Uploaded image for project: 'Cassandra'
  1. Cassandra
  2. CASSANDRA-13137

nodetool disablethrift deadlocks if THsHaDisruptorServer is stopped while a request is being processed

    XMLWordPrintableJSON

Details

    • Bug
    • Status: Resolved
    • Normal
    • Resolution: Won't Fix
    • None
    • Legacy/Core
    • None
    • 2.2.9

    • Normal

    Description

      We are using Thrift with rpc_server_type set to hsha. This creates a THsHaDisruptorServer which is a subclass of TDisruptorServer.

      Internally, this spawns number_of_cores number of selector threads. Each gets a RingBuffer and rpc_max_threads / cores number of worker threads (the RPC-Thread threads).
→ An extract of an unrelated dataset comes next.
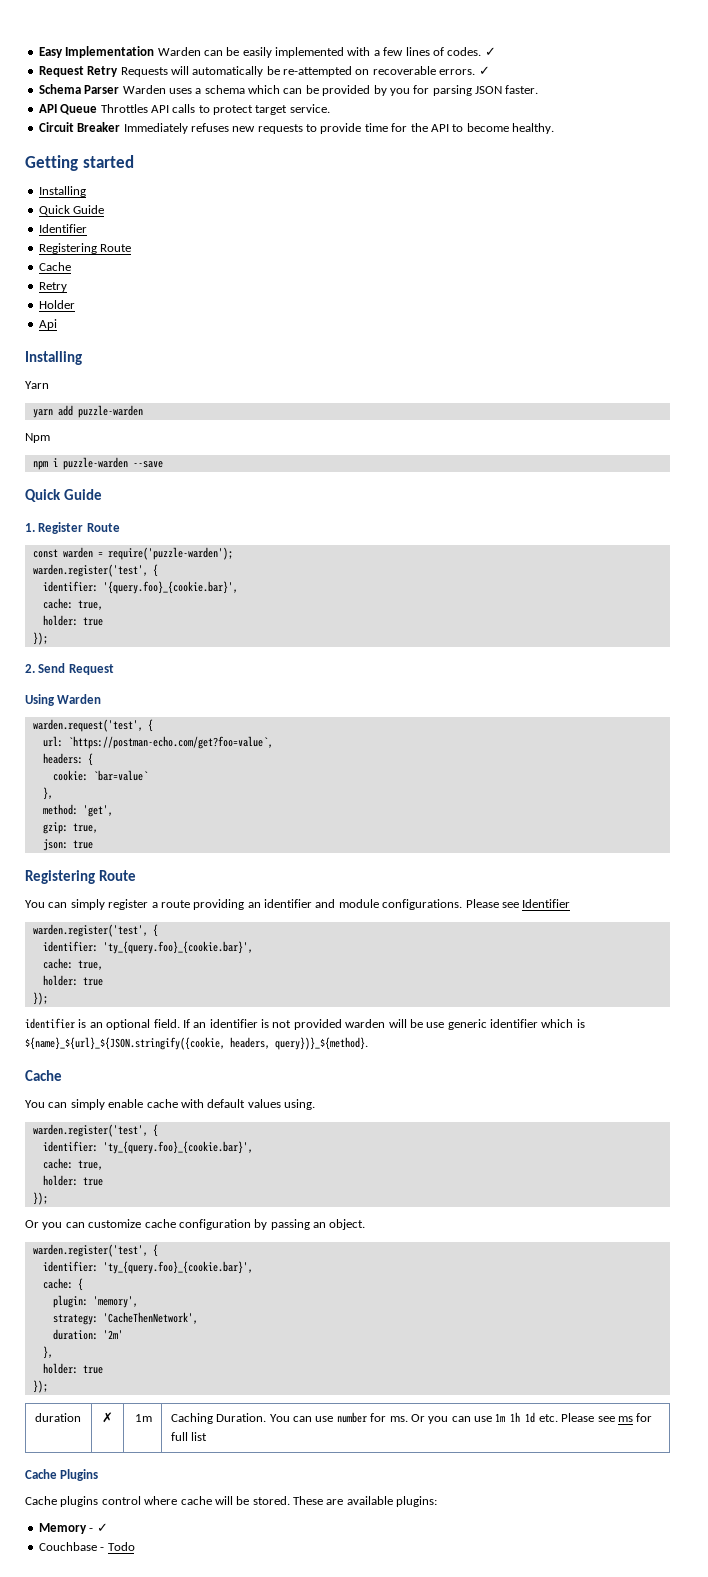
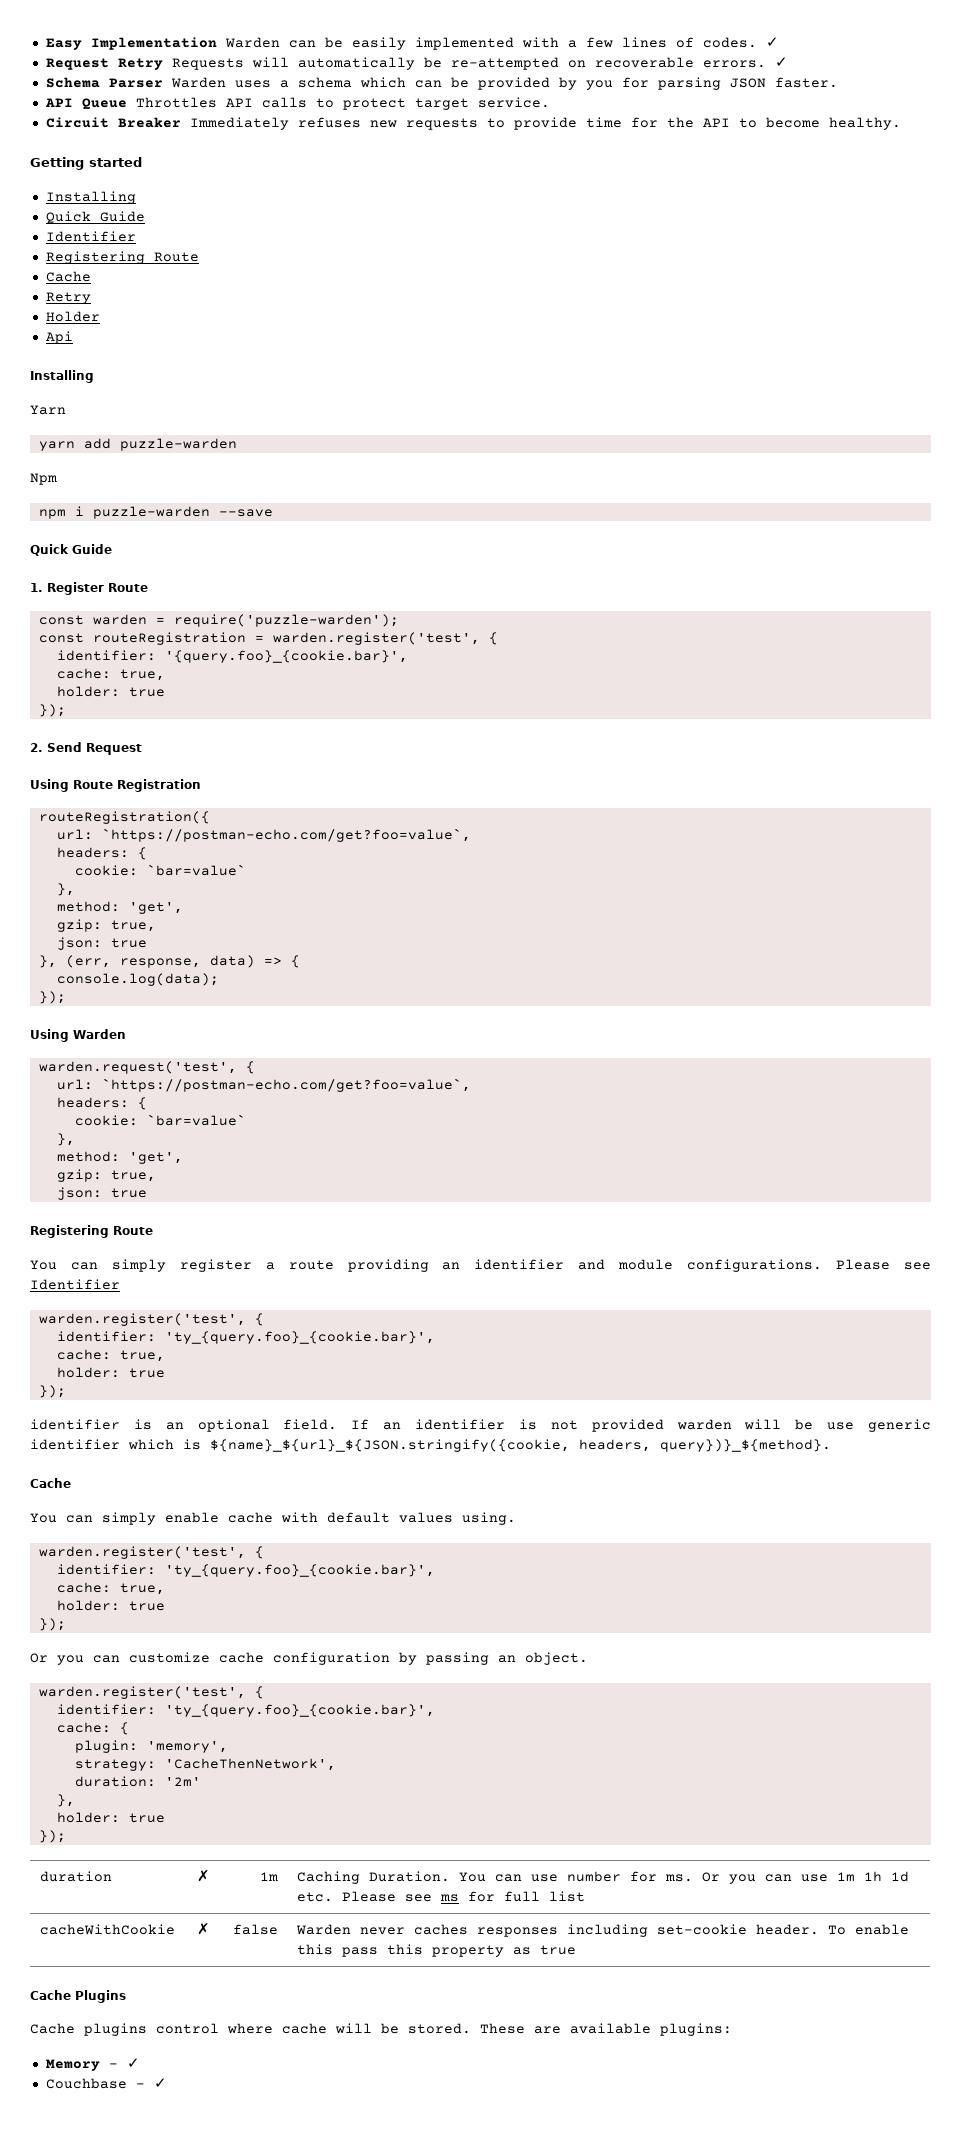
(233, 553) none -> [38,632,264,645] const routeRegistration =
(114, 669) none -> [30,779,201,792] [38,811,210,824] [56,828,471,842] [56,847,147,860] [74,864,246,876] [56,883,75,896] [56,901,183,914] [56,919,156,932] [56,937,147,950] [38,955,300,968] [56,973,219,986] [38,991,66,1004] // Using Route Registration // routeRegistration({ // url: `https://postman-echo.com/get?foo=value`, // headers: { // cookie: `bar=value` // }, // method: 'get', // gzip: true, // json: true // }, (err, response, data) => { // console.log(data); // });
(208, 1436) none -> [40,1924,176,1935] [197,1923,210,1935] [232,1924,278,1935] [296,1924,910,1937] [297,1944,577,1957] // cacheWithCookie | ✗ | false | Warden never caches responses including set-cookie header. To enable this pass this property as true
[107,1542,135,1551] Todo -> [153,2078,167,2088] ✓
As the server starts receiving requests, each selector thread adds events to its RingBuffer and the worker threads process them.

      The events are Message instances, which have preallocated buffers for eventual IO.

      When the thrift server starts up, the corresponding ThriftServerThread joins on the selector threads, waiting for them to die. It then iterates through all the SelectorThread objects and calls their shutdown method which attempts to drain their corresponding RingBuffer. The drain (drainAndHalt) works by letting the worker pool "consumer" threads catch up to the "producer" index, ie. the selector thread.

      When we execute a nodetool disablethrift, it attempts to stop the THsHaDisruptorServer. That works by setting a stopped flag to true. When the selector threads see that, they break from their select() loop, and clean up their resources, ie. the Message objects they've created and their buffers. However, if one of those Message objects is currently being used by a worker pool thread to process a request, if it calls this piece of code, you'll get the following NullPointerException

      Jan 18, 2017 6:28:50 PM com.lmax.disruptor.FatalExceptionHandler handleEventException
      SEVERE: Exception processing: 633124 com.thinkaurelius.thrift.Message$Invocation@25c9fbeb
      java.lang.NullPointerException
              at com.thinkaurelius.thrift.Message.getInputTransport(Message.java:338)
              at com.thinkaurelius.thrift.Message.invoke(Message.java:308)
              at com.thinkaurelius.thrift.Message$Invocation.execute(Message.java:90)
              at com.thinkaurelius.thrift.TDisruptorServer$InvocationHandler.onEvent(TDisruptorServer.java:695)
              at com.thinkaurelius.thrift.TDisruptorServer$InvocationHandler.onEvent(TDisruptorServer.java:689)
              at com.lmax.disruptor.WorkProcessor.run(WorkProcessor.java:112)
              at java.util.concurrent.ThreadPoolExecutor.runWorker(ThreadPoolExecutor.java:1142)
              at java.util.concurrent.ThreadPoolExecutor$Worker.run(ThreadPoolExecutor.java:617)
              at java.lang.Thread.run(Thread.java:745)
      

      That fails because it tries to dereference one of the Message "cleaned up", ie. null, buffers.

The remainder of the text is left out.